At our country's most visible cultural event last week, Prime Minister Stephen Harper chose to describe Canada as a "great country rising." With the economic indicators of his choice, he is certainly not wrong. Yet the rising tide has not been lifting all boats, and the political will for landlocked citizens also appears to be waning in Ottawa.
While some may dismiss talk of income inequality as strictly for the bleeding hearts in Zuccotti Park, it becomes a little trickier when Nobel economists start to lead the chorus. The Harper government's cuts to the benefits provided to refugees and the unemployed compound inequalities and attempt to polarize the country. But this great divergence in income is no longer between the rich and the poor: The health of all Canadians hangs in the balance.
For years, we've enjoyed any comparison of fairness to the United States as our neighbours were straddled with a morally bankrupt health system. In many respects, our gut instinct was right. Something dubbed the Great Gatsby curve will be played out on center stage in this November's American presidential election. Essentially, not since the Gilded Age of the 1920s has so much wealth been in the hands of so few. And as American society has become more unequal, it is no longer become about the dreams of one's father, but the harsh reality that one's future income is tightly tied to that of his or her parents.
How has Canada fared in comparison? A more progressive taxation and transfer system preserved a greater sense of social mobility over the years, but it is now believed that less than five per cent of the population controls over two-thirds of total financial wealth. Serious concern about the concentration of wealth, however, is not localized to any one region or party. Canadians sense it, and understand that social programs and economic growth do not have to run in opposite directions.
Unlike Americans however, Canada never waged a full-blown "war on poverty." It could be said that we have had a much more holistic understanding of health in our pursuit of "a just society." No matter your political stripes, there is a fundamental belief in the equality of opportunity that shouldn't be undermined by poor health. Income inequality jeopardizes this vision as a social epidemic. There is growing evidence that the loss of life from income inequality rivals the loss from lung cancer, diabetes, motor vehicle crashes, HIV infections, suicide and homicide in any given year.
The jury in the academic world is still out as to how exactly inequality levies its toll on health. It's important to remember that we are not dealing with absolute poverty alone, but a hallowing out of the middle class.
Theories involving lower social position and chronic psychosocial stress have gained traction as culprits in the public health community. In the late 1970s, an expert commission in the United Kingdom was tasked with the wicked problem of unequal health outcomes. Cruel in that the rich have always lived longer since the time they were able to do something about it (medical technologies, sanitation, etc.), and wicked in that teasing out the reasons for differences across health measures can be quite tough.
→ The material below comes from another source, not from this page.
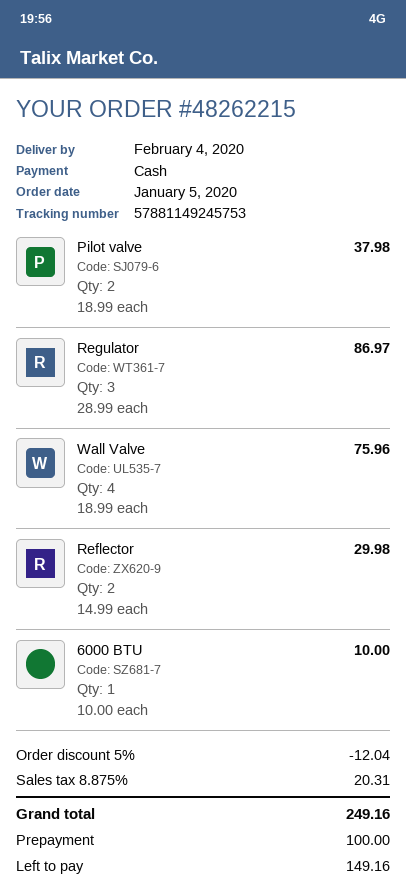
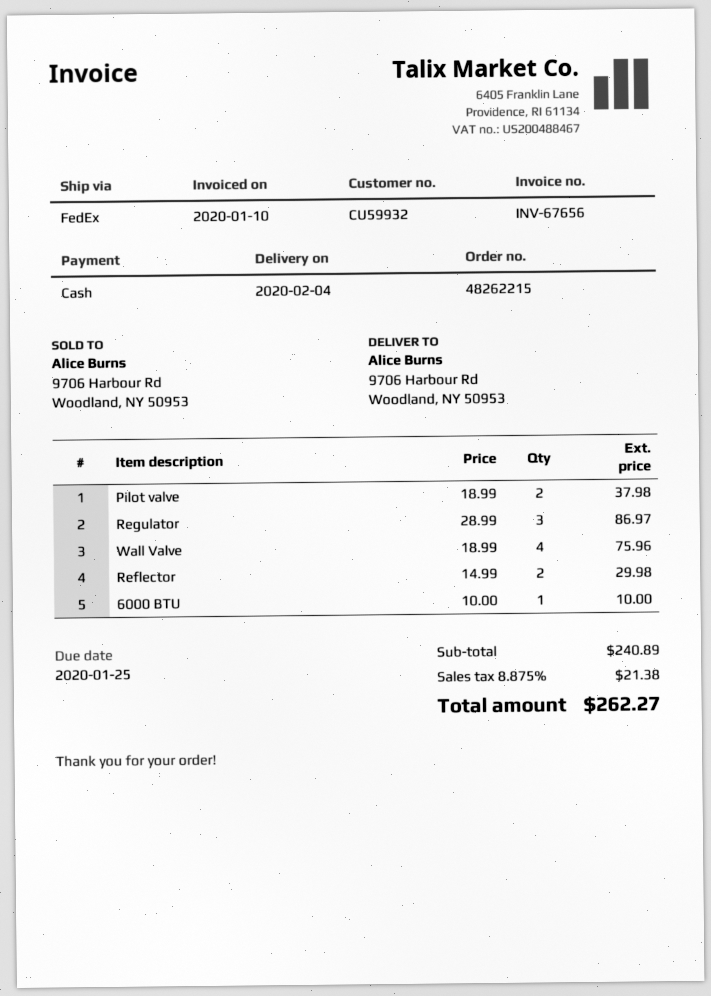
discount: 5% = 12.04 -> none
tax: 8.875% = 20.31 -> 8.875% = 21.38
total: 249.16 -> 262.27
With the introduction of universal health coverage after World War II, there was reason to believe that equal access to medicines and physicians could level the playing field when it came to the health of the rich and poor in England. To some surprise, their report stressed economic inequality as the primary driver of health outcomes and drew the ire of the Thatcher government. In an effort to suppress the findings, only 200 odd copies of the landmark study were published at Her Royal Majesty's print shop.
The intellectual arguments can get real fancy when it comes to income inequality and health, but it's hard to dispute income inequality's real threat to health acts through its corrosion of democracy. As more and more work is showing that political institutions are disproportionately responsive to the interests of the wealthy, it shouldn't be much of a surprise to see public investment shift away from Canadians. The gap is only worsened in a parliamentary system that knows few checks and balances on power, and is in the midst of a slow phase-out of public subsidies to political parties.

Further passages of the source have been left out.